◆ What needs to be done:
Show, from the entries below, every line in which "size" appears.

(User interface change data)
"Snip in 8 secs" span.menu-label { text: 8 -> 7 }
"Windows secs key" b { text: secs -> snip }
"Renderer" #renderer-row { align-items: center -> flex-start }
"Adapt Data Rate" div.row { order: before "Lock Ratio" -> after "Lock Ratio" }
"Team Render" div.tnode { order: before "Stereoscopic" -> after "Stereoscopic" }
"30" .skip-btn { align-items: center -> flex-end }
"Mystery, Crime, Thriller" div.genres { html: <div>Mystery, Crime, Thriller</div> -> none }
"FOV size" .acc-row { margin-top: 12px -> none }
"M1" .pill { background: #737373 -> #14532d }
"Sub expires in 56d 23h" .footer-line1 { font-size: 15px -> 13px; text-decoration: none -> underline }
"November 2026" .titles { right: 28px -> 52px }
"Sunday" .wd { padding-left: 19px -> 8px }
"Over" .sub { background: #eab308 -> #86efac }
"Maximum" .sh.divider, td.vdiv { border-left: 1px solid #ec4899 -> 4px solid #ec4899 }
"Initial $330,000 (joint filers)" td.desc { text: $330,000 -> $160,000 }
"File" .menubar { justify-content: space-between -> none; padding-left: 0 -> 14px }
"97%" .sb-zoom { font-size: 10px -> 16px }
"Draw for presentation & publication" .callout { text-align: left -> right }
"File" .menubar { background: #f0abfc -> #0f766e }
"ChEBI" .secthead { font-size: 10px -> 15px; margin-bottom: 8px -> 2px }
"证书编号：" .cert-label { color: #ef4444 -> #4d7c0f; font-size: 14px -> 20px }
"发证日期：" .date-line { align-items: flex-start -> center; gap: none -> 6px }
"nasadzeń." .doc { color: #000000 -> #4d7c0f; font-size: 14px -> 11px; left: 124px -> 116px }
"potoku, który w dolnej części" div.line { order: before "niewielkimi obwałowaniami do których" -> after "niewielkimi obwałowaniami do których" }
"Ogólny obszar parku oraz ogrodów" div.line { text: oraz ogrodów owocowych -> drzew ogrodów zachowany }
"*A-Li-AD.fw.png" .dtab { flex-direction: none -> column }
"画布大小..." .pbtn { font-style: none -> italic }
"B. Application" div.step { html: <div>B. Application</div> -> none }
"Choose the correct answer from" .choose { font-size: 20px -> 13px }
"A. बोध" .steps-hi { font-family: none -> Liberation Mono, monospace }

◆ Output for this exercise:
"FOV size" .acc-row { margin-top: 12px -> none }
"Sub expires in 56d 23h" .footer-line1 { font-size: 15px -> 13px; text-decoration: none -> underline }
"97%" .sb-zoom { font-size: 10px -> 16px }
"ChEBI" .secthead { font-size: 10px -> 15px; margin-bottom: 8px -> 2px }
"证书编号：" .cert-label { color: #ef4444 -> #4d7c0f; font-size: 14px -> 20px }
"nasadzeń." .doc { color: #000000 -> #4d7c0f; font-size: 14px -> 11px; left: 124px -> 116px }
"Choose the correct answer from" .choose { font-size: 20px -> 13px }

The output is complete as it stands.